Exactly how many lines in the listing contain "chép"? Respond with the number and nothing more.

#####

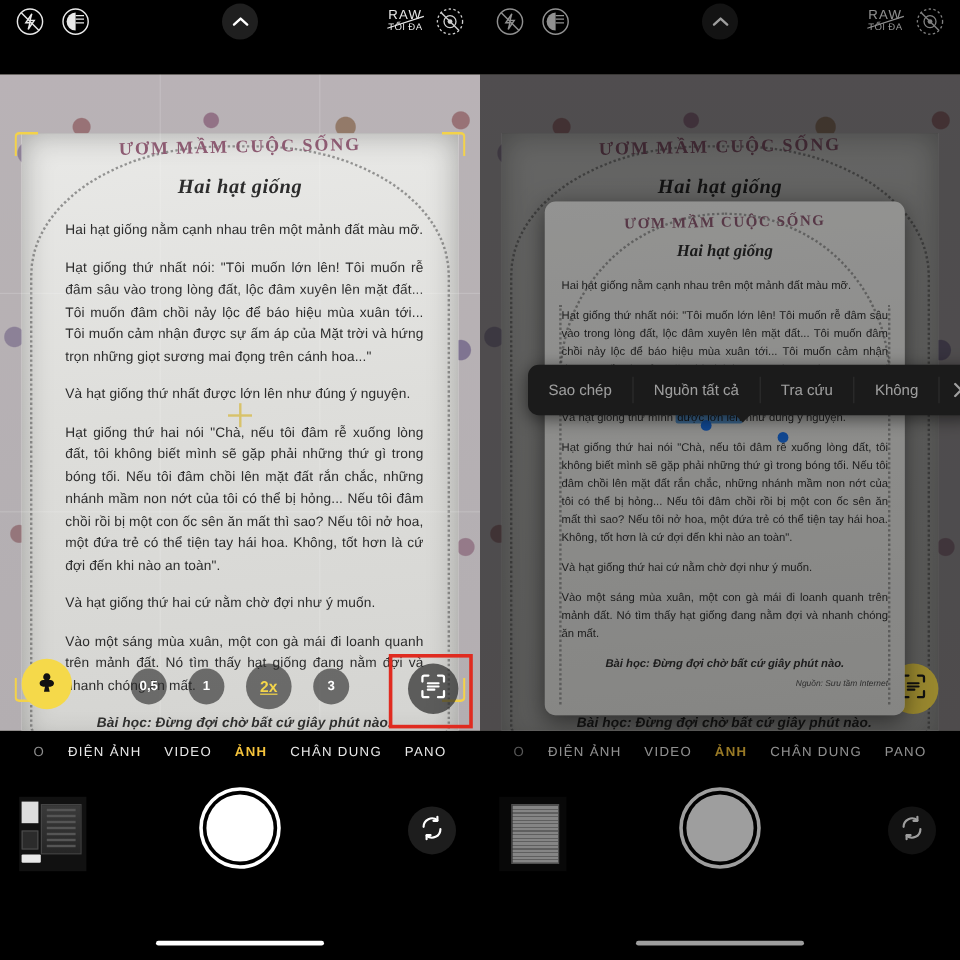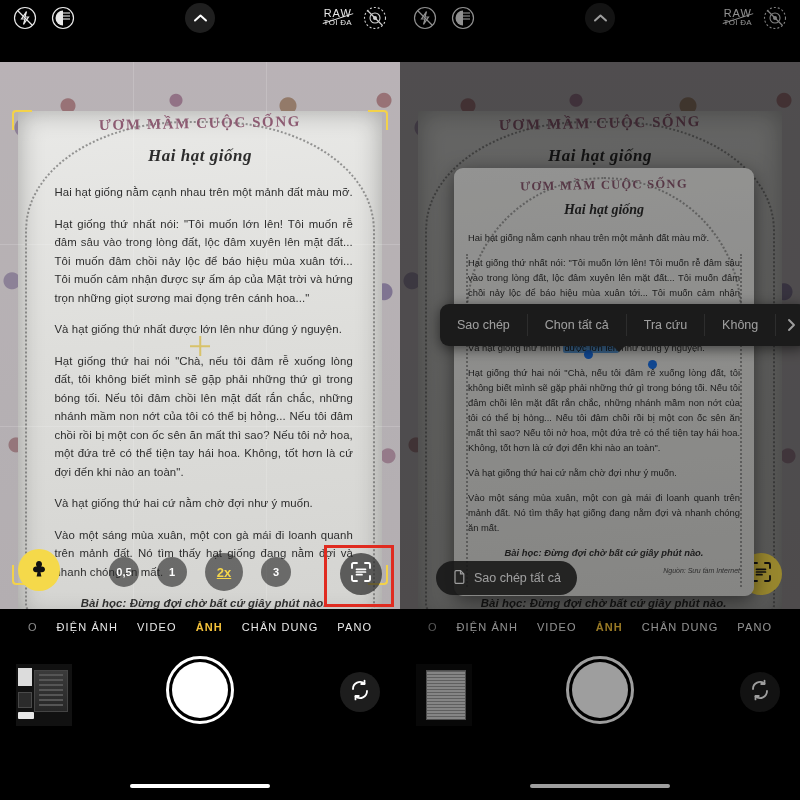--- a/index.html
+++ b/index.html
@@ -509,39 +509,30 @@
           <p>Vào một sáng mùa xuân, một con gà mái đi loanh quanh trên mảnh đất. Nó tìm thấy hạt giống đang nằm đợi và nhanh chóng ăn mất.</p>
           <div class="lv-moral">Bài học: Đừng đợi chờ bất cứ giây phút nào.</div>
           <div class="lv-src">Nguồn: Sưu tầm Internet</div>
         </div>
         <div class="sel-handle sel-h1"></div>
         <div class="sel-handle sel-h2"></div>
       </div>
 
       <div class="ctx-menu">
         <div class="ctx-item">Sao chép</div>
-        <div class="ctx-item">Chọn tất cả</div>
+        <div class="ctx-item">Nguồn tất cả</div>
         <div class="ctx-item">Tra cứu</div>
         <div class="ctx-item">Không</div>
         <div class="ctx-item">
           <svg width="9" height="14" viewBox="0 0 9 14">
             <polyline points="2,2 7,7 2,12" fill="none" stroke="#fff" stroke-width="1.9" stroke-linecap="round" stroke-linejoin="round"></polyline>
           </svg>
         </div>
       </div>
 
-      <div class="copyall">
-        <span>
-          <svg width="15" height="16" viewBox="0 0 15 16">
-            <path d="M4.2 1.6h4.3l3.3 3.3v8.3a1.2 1.2 0 0 1-1.2 1.2H4.2A1.2 1.2 0 0 1 3 13.2V2.8a1.2 1.2 0 0 1 1.2-1.2z" fill="none" stroke="#fff" stroke-width="1.2"></path>
-            <path d="M8.5 1.6v3.3h3.3" fill="none" stroke="#fff" stroke-width="1.2"></path>
-          </svg>
-        </span>
-        <span>Sao chép tất cả</span>
-      </div>
 
       <div class="scan-btn on">
         <span>
           <svg width="24" height="24" viewBox="0 0 24 24">
             <path d="M3 8V4.5A1.5 1.5 0 0 1 4.5 3H8M16 3h3.5A1.5 1.5 0 0 1 21 4.5V8M21 16v3.5a1.5 1.5 0 0 1-1.5 1.5H16M8 21H4.5A1.5 1.5 0 0 1 3 19.5V16" fill="none" stroke="#1a1a1a" stroke-width="1.9" stroke-linecap="round"></path>
             <line x1="7.5" y1="9.3" x2="16.5" y2="9.3" stroke="#1a1a1a" stroke-width="1.7" stroke-linecap="round"></line>
             <line x1="7.5" y1="12" x2="16.5" y2="12" stroke="#1a1a1a" stroke-width="1.7" stroke-linecap="round"></line>
             <line x1="7.5" y1="14.7" x2="13" y2="14.7" stroke="#1a1a1a" stroke-width="1.7" stroke-linecap="round"></line>
           </svg>
         </span>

#####

▶ **Solution for this task**
2